Fin mai, le potager est en pleine effervescence : les tomates s’installent, les premières fleurs apparaissent… et la météo annonce une série d’averses. Dans bien des jardins, le réflexe reste le même : sortir le bidon de purin d’ortie, en espérant tenir le mildiou à distance.
Ce geste rassure, mais il a souvent déçu : feuillage superbe, puis taches brunes, feuilles qui noircissent, pieds qui s’effondrent en quelques jours. Nos grands-parents, eux, avaient misé sur une tout autre “potion verte”, à base d’une mauvaise herbe de fossé, bien plus redoutable contre cette maladie.
Pourquoi le purin d’ortie ne sauve pas vos tomates du mildiou
Le purin d’ortie est surtout un engrais azoté très tonique. Il a boosté la croissance de générations de tomates, donnant des feuilles larges et bien vertes. Mais face à un champignon fulgurant comme le mildiou, il n’offre pratiquement pas de barrière directe, et un excès d’azote rend le feuillage tendre et gorgé d’eau, idéal pour l’infection.

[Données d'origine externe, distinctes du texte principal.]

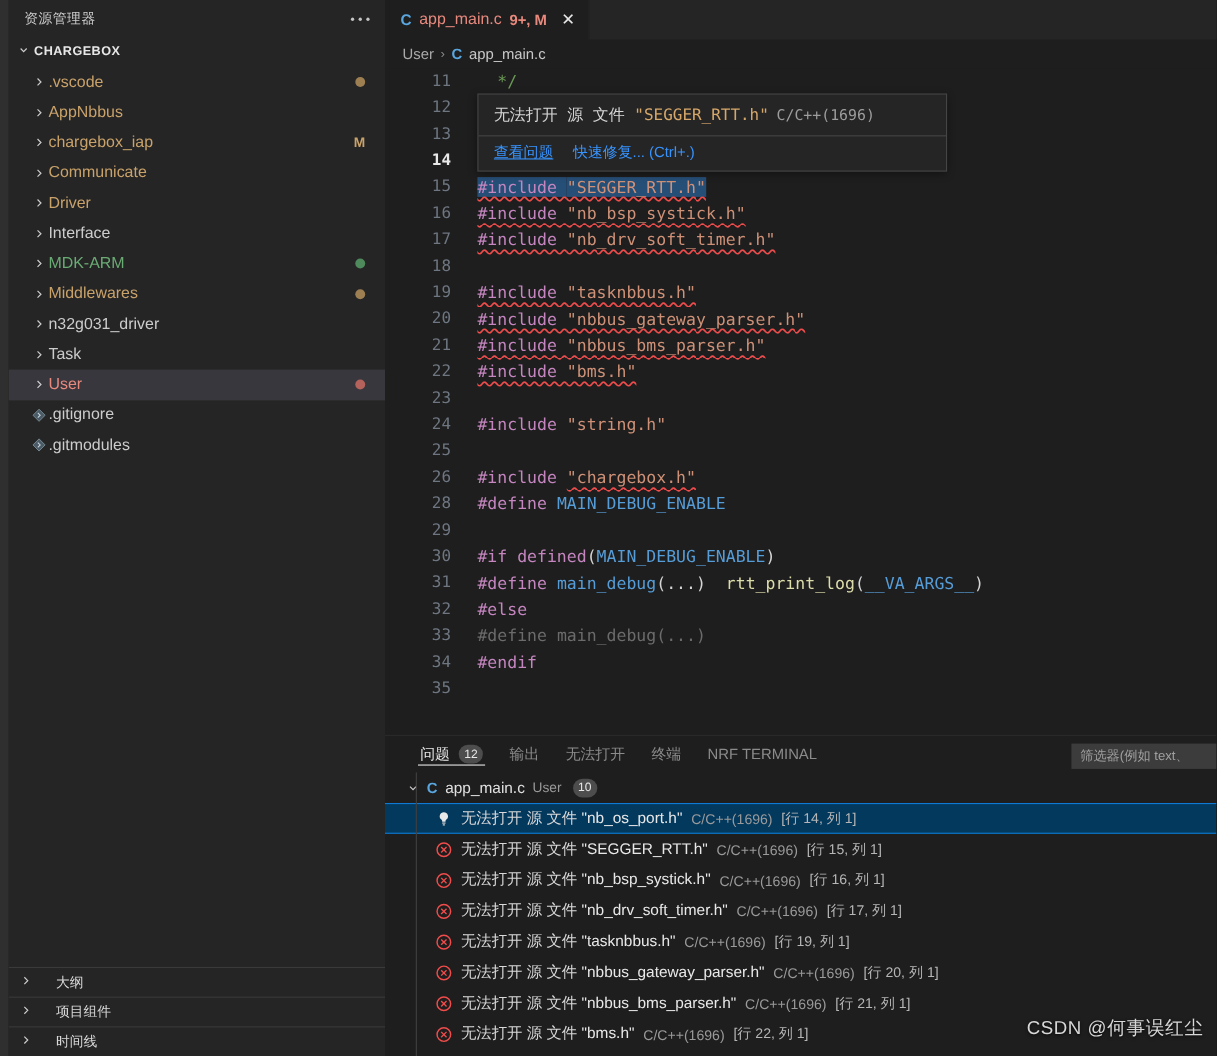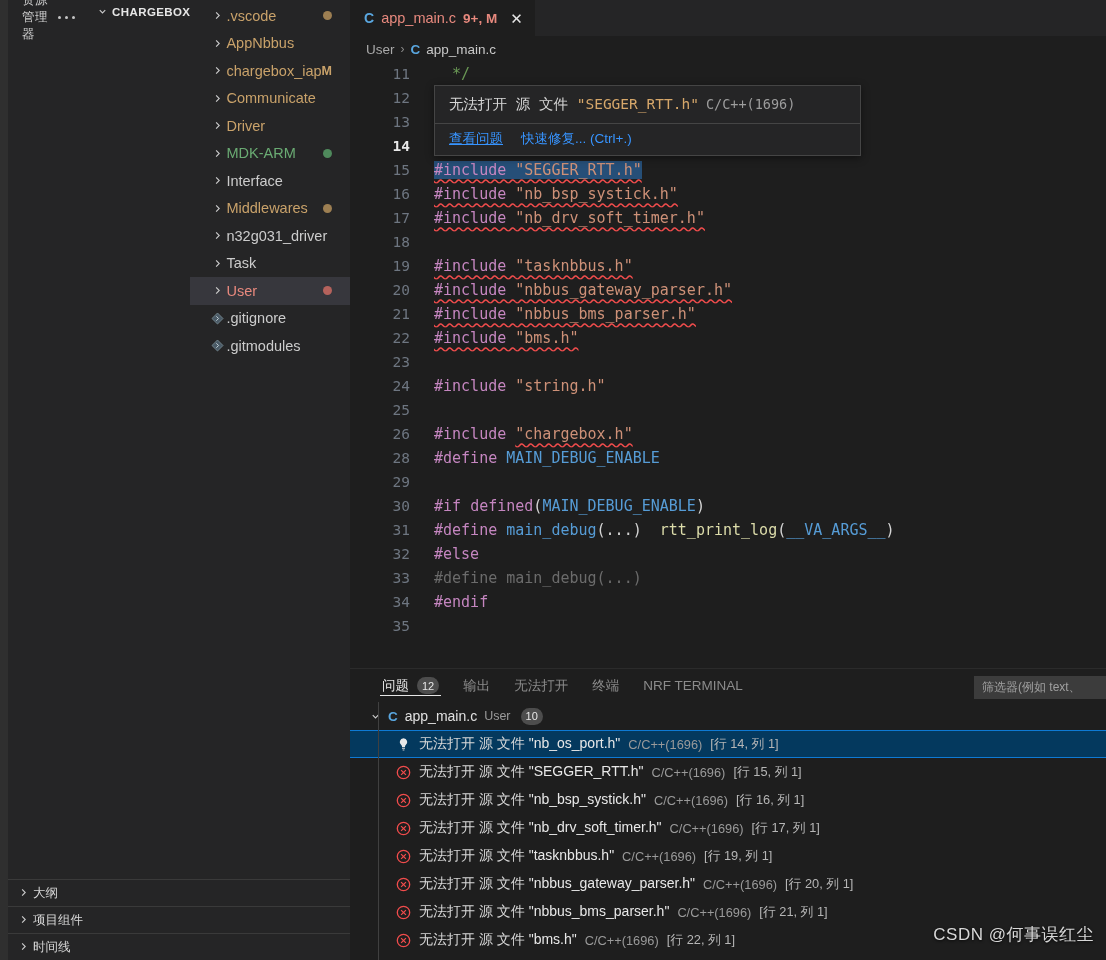"资源管理器" .sidebar { flex-direction: row -> column }
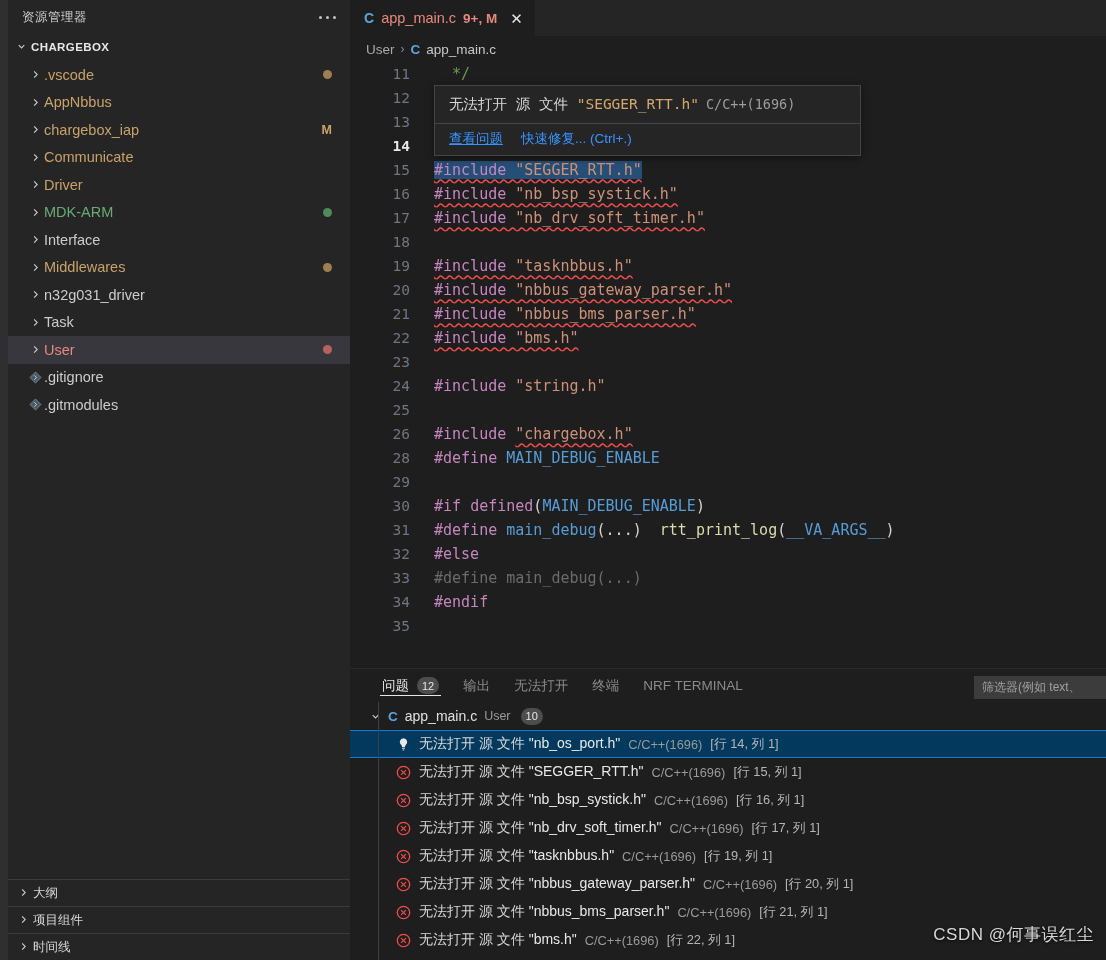"MDK-ARM" div.tree-row { order: before "Interface" -> after "Interface" }
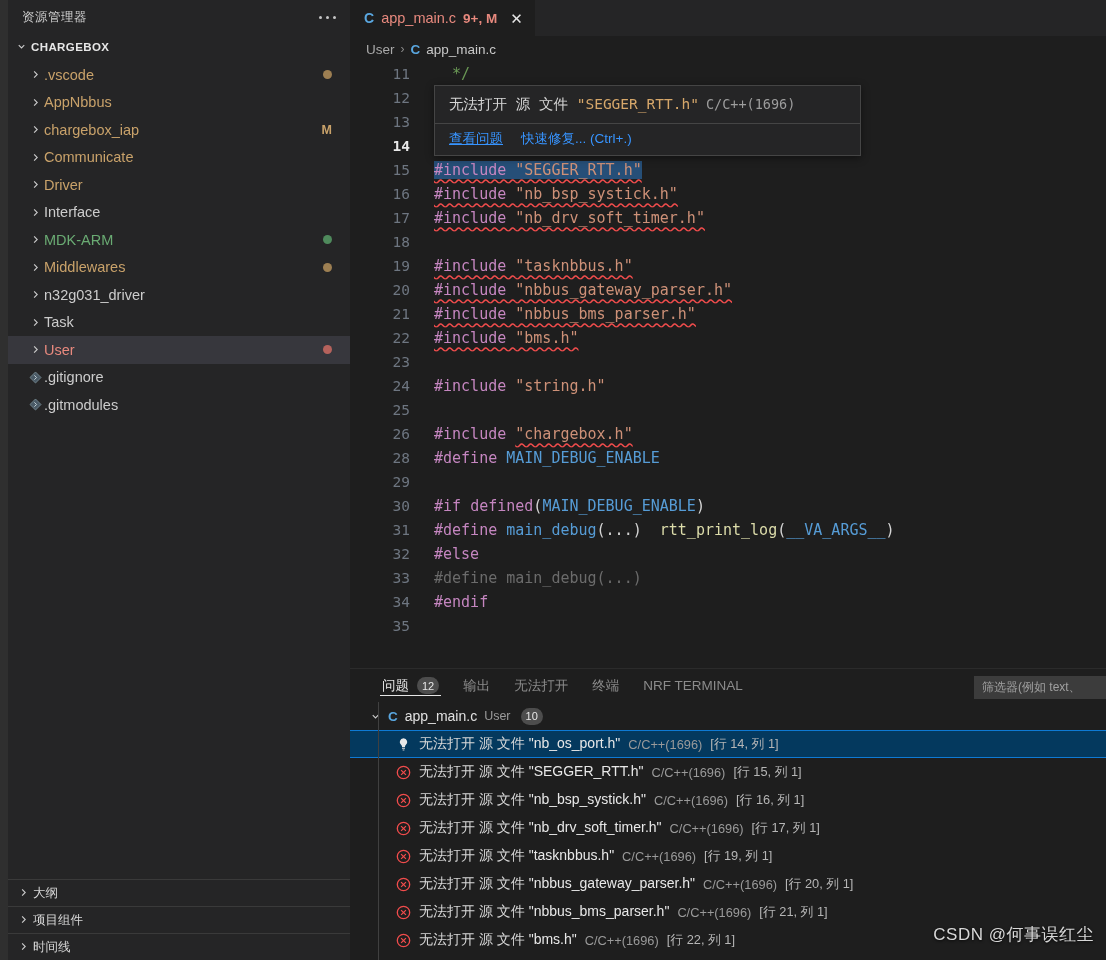"大纲" .pane-header { gap: 4px -> 22px }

Or le mildiou adore les plantes fragilisées, surtout quand l’air est lourd et humide après un orage. Plutôt que de “doper” la plante, il faut renforcer sa peau. L’enjeu n’est plus seulement de nourrir le pied, mais d’endurcir mécaniquement la surface des feuilles, comme si on lui cousait une petite armure minérale.

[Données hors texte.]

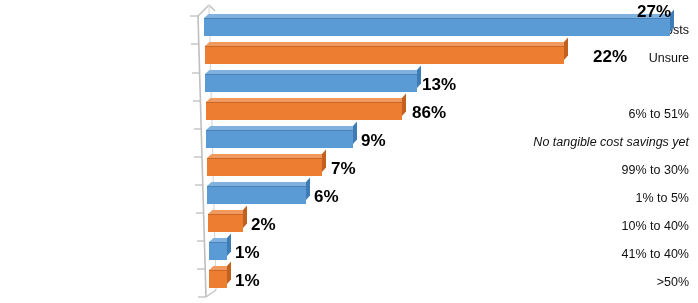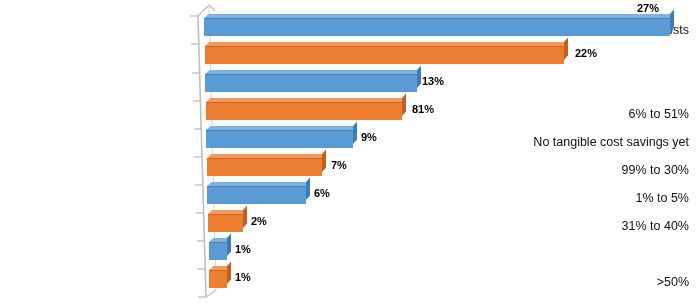"27%" .val-label { font-size: 11px -> 17px }
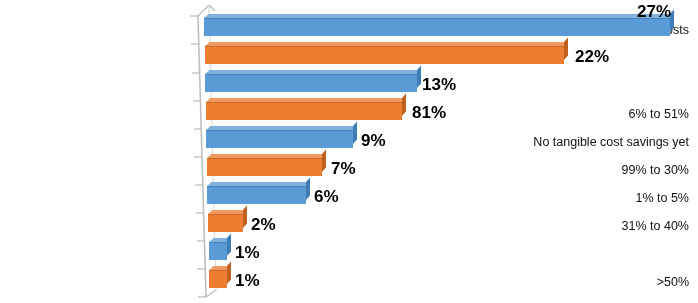"22%" div.val-label { left: 575px -> 593px }
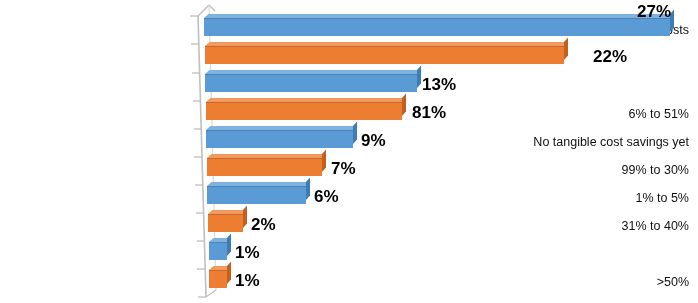"Unsure" div.cat-label { html: none -> <div>Unsure</div> }
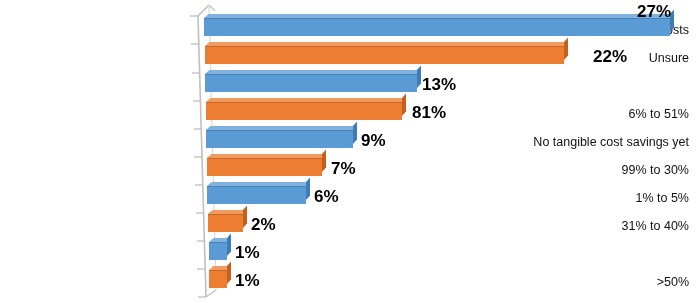"81%" div.val-label { text: 81% -> 86% }
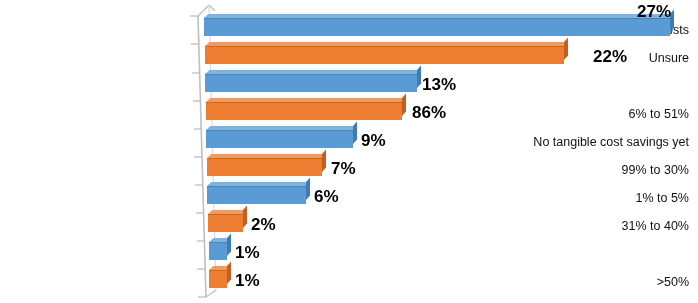"No tangible cost savings yet" div.cat-label { font-style: none -> italic }
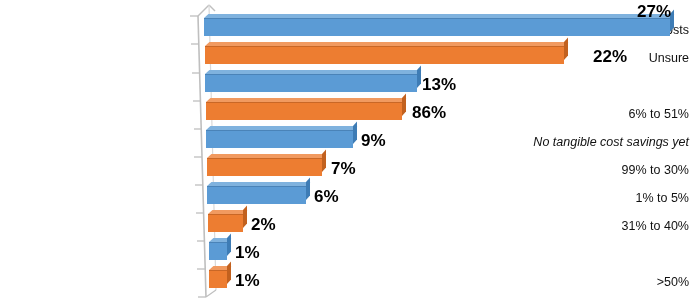"31% to 40%" div.cat-label { text: 31% -> 10% }
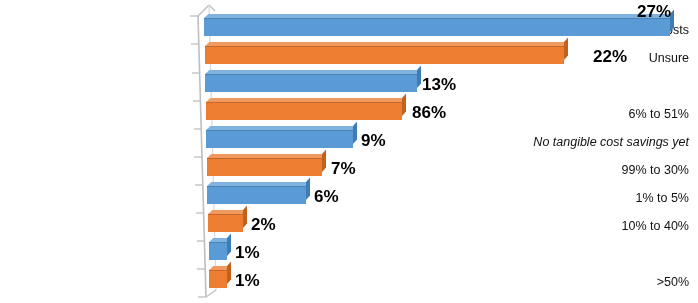"41% to 40%" div.cat-label { html: none -> <div>41% to 40%</div> }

La prêle des champs, la vraie recette de nos grands-parents
Au bord des fossés et dans les talus frais, la prêle des champs passait pour une plaie à arracher. Les anciens, eux, la récoltaient avec soin. Sa richesse en silice a renforcé leurs tomates pendant des décennies : la silice se dépose dans les parois des cellules, épaissit le feuillage, l’eau perle dessus et les spores du mildiou ont beaucoup plus de mal à pénétrer.
La “recette oubliée” est d’une simplicité désarmante : 1 kg de tiges fraîches de prêle grossièrement hachées, plongées dans 10 litres d’eau de pluie non traitée, dans un seau non métallique. Le mélange a été remué chaque jour et a fermenté une dizaine de jours, jusqu’à ce que les bulles disparaissent et que la mousse tombe, signe que le purin est prêt à être filtré.
Comment pulvériser la prêle pour garder des tomates intactes
Sur tomates, le purin de prêle se dilue entre 10 et 20 % : 1 litre de purin filtré pour 5 à 10 litres d’eau. La pulvérisation doit rester très fine, sans ruissellement, car les grosses gouttes servent de berceau au mildiou. On insiste surtout sur l’envers des feuilles, là où le champignon tente de s’installer.
De mai à fin juin, la protection a été renforcée en traitant tous les 7 à 10 jours, surtout juste après une grosse pluie ou un orage. Associée à des plants bien espacés, un arrosage au pied et une serre largement aérée, cette habitude transforme une simple “mauvaise herbe” en vrai bouclier saisonnier, là où le purin d’ortie seul laissait les jardiniers désarmés.
En bref
- 🌦️ Fin mai, les jardiniers arrosent leurs tomates de purin d’ortie, persuadés de tenir le mildiou à distance malgré des échecs répétés.
- 🌿 Une ancienne préparation à base d’une plante riche en silice, bien différente du purin d’ortie, promet un feuillage plus dur et moins vulnérable.
- 🪴 Gestes précis de pulvérisation, bon moment après l’orage et quelques règles de culture transforment cette “mauvaise herbe” en véritable bouclier pour le potager.